Jim Beam is stepping into the biggest sporting moment North America has seen in decades with a campaign that skips the stadium and heads straight to the backyard. The Kentucky bourbon brand, serving as the Official Spirits Partner of the U.S. Soccer Federation, launched "Home Field Advantage" on April 7 — a full-scale push built around the idea that where fans watch matters just as much as what happens on the pitch.
The centerpiece of the campaign is a hero film featuring Tim Howard, the goalkeeper who became a household name for American soccer fans during his years between the posts for the national team. Howard's presence isn't just celebrity casting. He represents exactly the kind of American sports story Jim Beam is trying to tap into — gritty, unassuming, and deeply connected to the people who show up, game after game, whether anyone's watching them or not.
Where the Game Really Happens
The film doesn't spend much time in the stadium. Instead, it plants itself in the places where most fans actually experience the game — neighborhood bars with the volume cranked up, backyards with folding chairs pulled into a half-circle around a television, living rooms where someone's been in the same spot on the couch since kickoff. Jim Beam is making the argument that these settings aren't a consolation prize for fans who couldn't get a ticket. They're the real thing.
It's a smart read on the reality of a tournament this size. Tickets for marquee matches will be hard to come by and expensive when they're available. The overwhelming majority of American fans are going to experience this tournament from somewhere other than a seat inside a stadium. Rather than pretend otherwise, Jim Beam is leaning into that truth and framing it as something worth celebrating.
Regan Clarke, vice president of American Whiskey at Suntory Global Spirits, put it plainly: "The world's biggest tournament is a global stage, but it's the local gatherings that create real home field advantages.
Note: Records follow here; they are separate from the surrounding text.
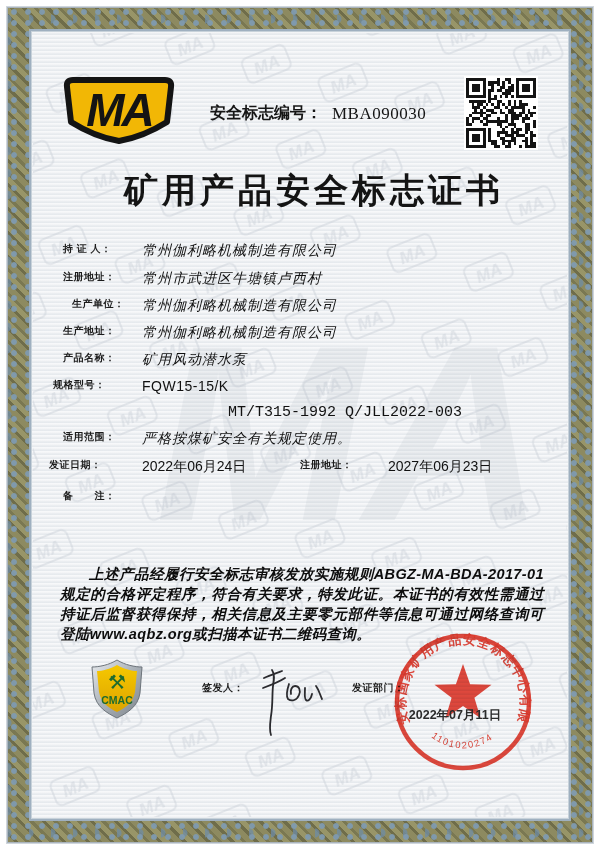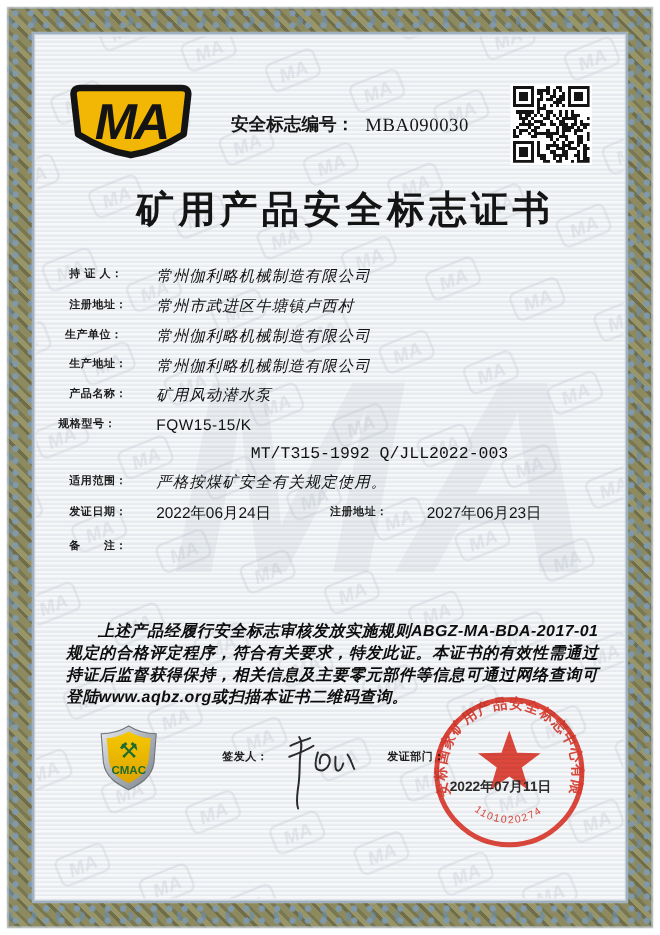--- a/index.html
+++ b/index.html
@@ -77,38 +77,38 @@
     </svg>
 
   <div class="title">矿用产品安全标志证书</div>
 
   <span class="lab abs" style="left:63px;top:242px">持 证 人：</span>
   <span class="val ital abs" style="left:142px;top:242px">常州伽利略机械制造有限公司</span>
 
   <span class="lab abs" style="left:63px;top:270px">注册地址：</span>
   <span class="val ital abs" style="left:142px;top:270px">常州市武进区牛塘镇卢西村</span>
 
-  <span class="lab abs" style="left:59px;top:297px">生产单位：</span>
+  <span class="lab abs" style="left:72px;top:297px">生产单位：</span>
   <span class="val ital abs" style="left:142px;top:297px">常州伽利略机械制造有限公司</span>
 
   <span class="lab abs" style="left:63px;top:324px">生产地址：</span>
   <span class="val ital abs" style="left:142px;top:324px">常州伽利略机械制造有限公司</span>
 
   <span class="lab abs" style="left:63px;top:351px">产品名称：</span>
   <span class="val ital abs" style="left:142px;top:351px">矿用风动潜水泵</span>
 
   <span class="lab abs" style="left:53px;top:378px">规格型号：</span>
   <span class="val abs" style="left:142px;top:378px;letter-spacing:.5px">FQW15-15/K</span>
 
   <span class="val abs" style="left:228px;top:404px;font-weight:400;font-family:'Liberation Mono',monospace;font-size:15px">MT/T315-1992 Q/JLL2022-003</span>
 
   <span class="lab abs" style="left:63px;top:430px">适用范围：</span>
   <span class="val ital abs" style="left:142px;top:430px">严格按煤矿安全有关规定使用。</span>
 
-  <span class="lab abs" style="left:63px;top:458px">发证日期：</span>
+  <span class="lab abs" style="left:49px;top:458px">发证日期：</span>
   <span class="val abs" style="left:142px;top:458px">2022年06月24日</span>
   <span class="lab abs" style="left:300px;top:458px">注册地址：</span>
   <span class="val abs" style="left:388px;top:458px">2027年06月23日</span>
 
   <span class="lab abs" style="left:63px;top:489px">备　　注：</span>
   <span class="val abs" style="left:160px;top:489px"></span>
 
   <div class="statement">上述产品经履行安全标志审核发放实施规则ABGZ-MA-BDA-2017-01规定的合格评定程序，符合有关要求，特发此证。本证书的有效性需通过持证后监督获得保持，相关信息及主要零元部件等信息可通过网络查询可登陆www.aqbz.org或扫描本证书二维码查询。</div>
 
   <svg class="cmac" viewBox="0 0 54 60">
We're proud to raise a glass and unite in spirit with fans across the country as they come together to support the U.S. Men's National Team."
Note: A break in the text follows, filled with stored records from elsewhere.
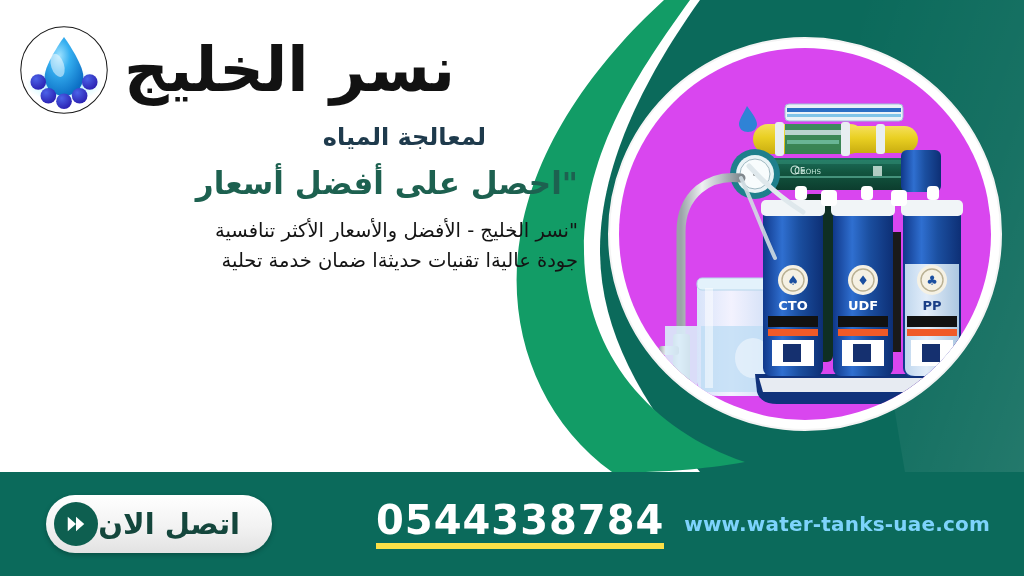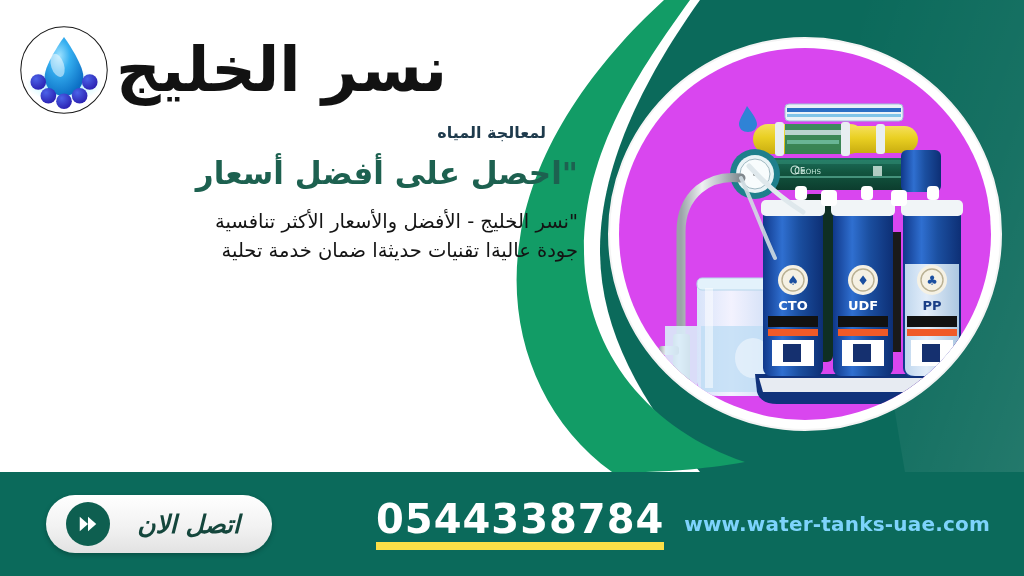--- a/index.html
+++ b/index.html
@@ -31,33 +31,33 @@
 
   
   .content {
     position:absolute; left:0; top:0; width:600px; height:472px;
     padding:18px 22px 0 18px;
     direction:rtl; text-align:right;
   }
 
   .brand-row {
     display:flex; flex-direction:row-reverse; align-items:center;
-    justify-content:flex-start; gap:6px;
+    justify-content:flex-start; gap:14px;
     height:104px; padding-right:6px;
   }
   .logo-mark { width:92px; height:92px; flex:0 0 92px; }
   .brand-name {
     font-size:62px; font-weight:bold; color:#121212;
     line-height:1; letter-spacing:-1px; white-space:nowrap;
     font-family:"DejaVu Sans",sans-serif;
   }
 
   .brand-sub {
-    font-size:16px; font-weight:bold; color:#1e3a4c;
-    margin:2px 32px 0 0; line-height:1.15; white-space:nowrap;
+    font-size:24px; font-weight:bold; color:#1e3a4c;
+    margin:2px 92px 0 0; line-height:1.15; white-space:nowrap;
   }
 
   .headline {
     font-size:31px; font-weight:bold; color:#1d6150;
     line-height:1.28; margin-top:12px; padding-left:10px;
   }
 
   .body-copy {
     font-size:19.5px; color:#141414; line-height:1.45;
     margin-top:14px; padding-left:16px;
@@ -82,34 +82,34 @@
     background:linear-gradient(180deg,#ffffff 0%,#f2f2f2 55%,#e2e2e2 100%);
     border-radius:29px;
     display:flex; flex-direction:row-reverse; align-items:center;
     justify-content:space-between;
     padding:0 6px 0 20px;
     box-shadow:0 2px 5px rgba(0,0,0,.25);
     flex:0 0 226px;
     cursor:pointer;
   }
   .cta-label {
-    font-size:25px; font-weight:bold; color:#14463c;
-    direction:rtl; padding-right:26px; white-space:nowrap;font-style:italic;
+    font-size:29px; font-weight:bold; color:#14463c;
+    direction:rtl; padding-right:26px; white-space:nowrap;
   }
   .cta-icon {
     width:44px; height:44px; border-radius:50%;
     background:#0e5f50;
     display:flex; align-items:center; justify-content:center;
     flex:0 0 44px;
   }
 
   .phone {
     font-size:40px; font-weight:bold; color:#ffffff;
     letter-spacing:1px; margin-left:104px;
-    border-bottom:8px solid #fde047; padding-bottom:2px;
+    border-bottom:6px solid #fde047; padding-bottom:2px;
     line-height:1.05; white-space:nowrap; cursor:pointer;
   }
   .website {
     font-size:20px; font-weight:bold; color:#7dd3fc;
     letter-spacing:.2px; margin-left:auto; white-space:nowrap; cursor:pointer;
   }
 </style>
 </head>
 <body>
The broader sentiment — that Jim Beam has "always believed in the power of shared moments" — fits naturally with what the brand has built over more than two centuries of American whiskey making. It doesn't feel like a stretch.
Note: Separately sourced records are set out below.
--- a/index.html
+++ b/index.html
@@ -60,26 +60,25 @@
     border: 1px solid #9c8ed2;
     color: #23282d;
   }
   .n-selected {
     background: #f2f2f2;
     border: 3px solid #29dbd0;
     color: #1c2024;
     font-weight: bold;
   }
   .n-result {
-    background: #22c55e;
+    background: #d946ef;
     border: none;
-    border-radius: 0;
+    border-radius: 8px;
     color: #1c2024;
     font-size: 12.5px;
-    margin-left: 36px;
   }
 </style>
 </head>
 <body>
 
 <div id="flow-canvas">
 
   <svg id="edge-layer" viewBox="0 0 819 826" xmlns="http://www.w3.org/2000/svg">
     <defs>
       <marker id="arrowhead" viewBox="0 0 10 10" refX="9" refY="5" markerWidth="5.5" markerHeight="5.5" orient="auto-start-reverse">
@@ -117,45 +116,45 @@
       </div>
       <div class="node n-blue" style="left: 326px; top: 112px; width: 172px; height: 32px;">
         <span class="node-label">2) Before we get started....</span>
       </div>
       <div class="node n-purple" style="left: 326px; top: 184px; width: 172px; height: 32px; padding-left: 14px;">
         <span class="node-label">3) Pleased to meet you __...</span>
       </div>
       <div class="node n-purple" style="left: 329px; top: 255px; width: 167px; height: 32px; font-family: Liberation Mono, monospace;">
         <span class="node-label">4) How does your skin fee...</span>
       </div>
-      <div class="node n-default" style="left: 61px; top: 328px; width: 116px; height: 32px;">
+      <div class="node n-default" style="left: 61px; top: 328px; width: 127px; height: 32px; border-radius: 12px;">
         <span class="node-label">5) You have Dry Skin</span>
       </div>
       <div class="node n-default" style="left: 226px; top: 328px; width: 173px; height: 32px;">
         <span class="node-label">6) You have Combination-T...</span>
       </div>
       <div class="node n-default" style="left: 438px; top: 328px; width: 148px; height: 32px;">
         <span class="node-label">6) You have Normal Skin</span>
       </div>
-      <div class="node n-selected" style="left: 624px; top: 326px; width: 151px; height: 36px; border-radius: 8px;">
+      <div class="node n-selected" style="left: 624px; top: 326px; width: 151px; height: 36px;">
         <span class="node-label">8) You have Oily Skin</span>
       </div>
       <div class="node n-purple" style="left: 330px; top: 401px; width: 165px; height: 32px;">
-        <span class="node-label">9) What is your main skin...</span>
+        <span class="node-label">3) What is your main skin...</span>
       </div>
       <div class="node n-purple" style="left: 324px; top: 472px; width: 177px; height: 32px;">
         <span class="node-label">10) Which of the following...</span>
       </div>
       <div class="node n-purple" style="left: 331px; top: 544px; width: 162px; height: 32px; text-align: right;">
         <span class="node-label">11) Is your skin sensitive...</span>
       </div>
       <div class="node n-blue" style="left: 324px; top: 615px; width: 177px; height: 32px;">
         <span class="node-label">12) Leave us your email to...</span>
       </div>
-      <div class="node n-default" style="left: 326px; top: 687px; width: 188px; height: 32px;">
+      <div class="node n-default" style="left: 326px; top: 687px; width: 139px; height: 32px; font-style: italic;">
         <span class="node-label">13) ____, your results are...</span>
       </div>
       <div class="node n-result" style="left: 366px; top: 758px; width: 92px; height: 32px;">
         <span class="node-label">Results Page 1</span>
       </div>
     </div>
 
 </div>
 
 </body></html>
A Limited-Edition Bottle Worth Holding Onto
Beyond the advertising push, Jim Beam is releasing a limited-edition bottle designed in collaboration with the U.S. Soccer Federation. The bottle is available now at select retailers across the country, and it gives fans something physical to mark the moment — a keepsake tied to what could be a landmark period for American soccer.
The timing is deliberate. As the tournament approaches, Jim Beam wants to be present not just on screens but on the table at the watch party, in the cooler at the tailgate, and on the shelf of anyone who wants to remember where they were when all of this was happening.
The brand is pairing the bottle with Beam & Lemonade as its featured serve for the tournament — an easy, crowd-friendly cocktail that works as well in a backyard as it does at a bar.
A Campaign Built to Go Everywhere
Jim Beam isn't running a modest media buy. The Home Field Advantage campaign is rolling out across cable television, YouTube TV, Roku, Netflix, ESPN+, Peacock, Meta, and Reddit — essentially covering the full range of places where sports fans are spending their screen time right now. That mix reflects how fragmented sports viewership has become and signals that Jim Beam understands where its audience actually is.
In addition to the media push, the brand is building out consumer activations and experiential elements designed to give fans a reason to engage beyond just watching a commercial. The details on those activations are still rolling out, but the intent is clearly to keep the brand woven into the fan experience from now through the end of the tournament.
A Long History Behind a Big Moment
Jim Beam isn't a brand that needs to manufacture American credentials. The James B. Beam Distilling Co. has been producing American whiskey since 1795, making it one of the oldest and most recognizable names in the industry. Its family of distilleries in Clermont, Kentucky turns out a portfolio that includes Knob Creek, Basil Hayden, Booker's, Baker's, Little Book, and others alongside the flagship Jim Beam label.
The brand's involvement with the USSF as Official Spirits Partner is a natural extension of that American identity. Bourbon is, at its core, an American product — legally required to be made in the United States, aged in new charred oak barrels, and produced with a grain mixture that's more than half corn. Pairing that product with the moment when the world's most-watched sporting event comes to American soil makes a certain kind of sense.
Why This Campaign Works
What separates the Home Field Advantage campaign from a lot of sports marketing is that it doesn't pretend the brand is the point. The point is the fan — specifically, the fan who isn't in the stadium, who might be watching from a barstool or a lawn chair, who has been following this team through years of near-misses and fresh starts and who is now living through what may be the defining chapter of American soccer.
Jim Beam is positioning itself as a companion to that experience rather than a centerpiece of it. The limited-edition bottle gives fans something to hold. The cocktail gives them something to raise. The campaign gives them a reason to feel like where they are watching from is exactly where they're supposed to be.
For a brand that has spent more than 200 years tied to American moments both large and small, that's a familiar place to stand. And with the eyes of the soccer world turning toward North America, it's a good place to be.